Speaking outside the House of Commons, NDP Leader Jack Layton said Harper has reverted to Reform party-style "insulting" of the unemployed by saying EI benefits are a "big, fat cheque."

"No wonder he won't fix the system, he doesn't really believe in it," Layton told reporters.

But Harper has defended his government's EI system changes, including a $500-million program for retraining laid-off, long-tenured workers and an extension of EI benefits if applicants participate in longer-term training of up to two years.

"We've already said Mr. Ignatieff's plan — this 45-day work year — is not reasonable, in the best interests of Canadians, so we're sticking to … our position on that," Clement said.

Bloc Leader Gilles Duceppe accused the Conservatives of misrepresenting the 360-hour threshold proposal to Canadians.

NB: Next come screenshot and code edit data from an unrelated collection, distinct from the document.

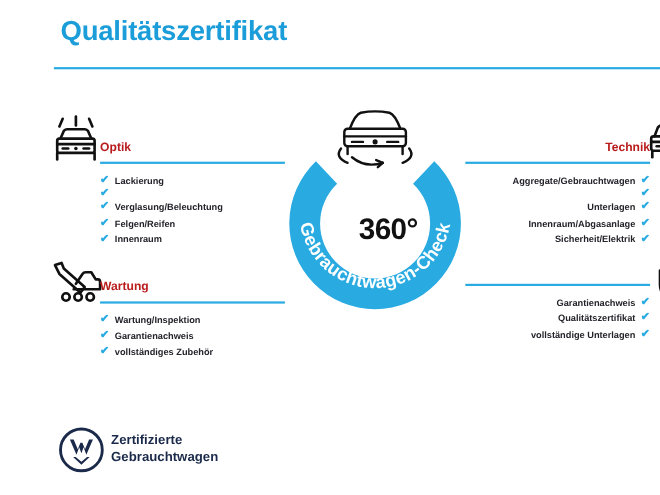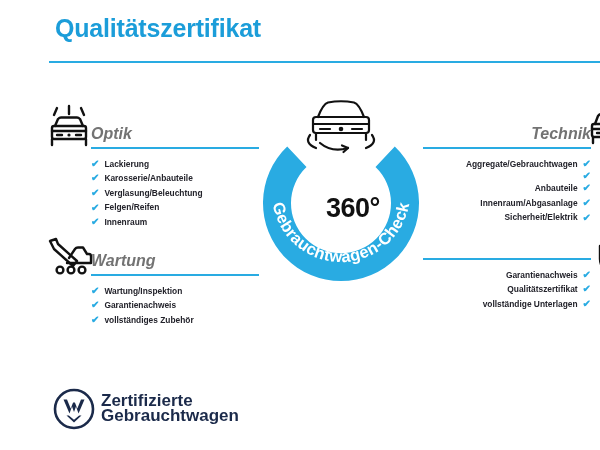"Optik" .section-head { color: #737373 -> #b91c1c; font-size: 16px -> 11px; font-style: italic -> none }
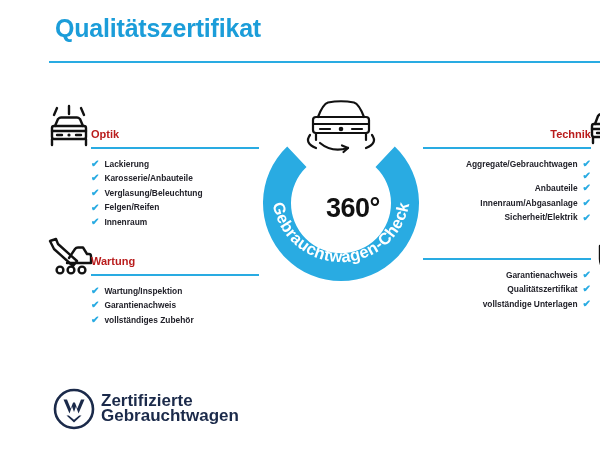"Karosserie/Anbauteile" span { html: <span>Karosserie/Anbauteile</span> -> none }
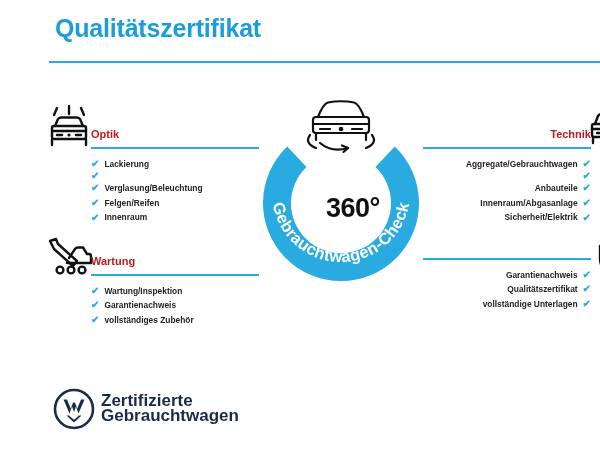"Anbauteile" span { text: Anbauteile -> Unterlagen }
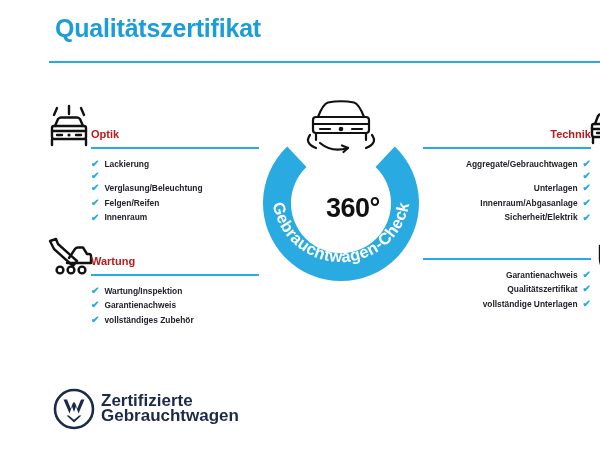"Zertifizierte" #footer-text { font-size: 17px -> 12px }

"They are lying, plain lying, this is why they didn't want to repeat it in the House," Duceppe told reporters.

Clement added the gap between the two parties on EI is not something that will likely be narrowed in four days. Ignatieff has said he was willing to extend the current session in Parliament.

Clement said the Conservatives do not want an election. "We want to continue with our economic action plan, which is working for Canada."

Ignatieff is creating a "crisis by threatening to derail the government as of Friday," he added.

The Liberal leader said the party is doing its job as the Opposition.

"We're trying to make sure that this Parliament works for Canadians and that we hold the government accountable," Ignatieff said.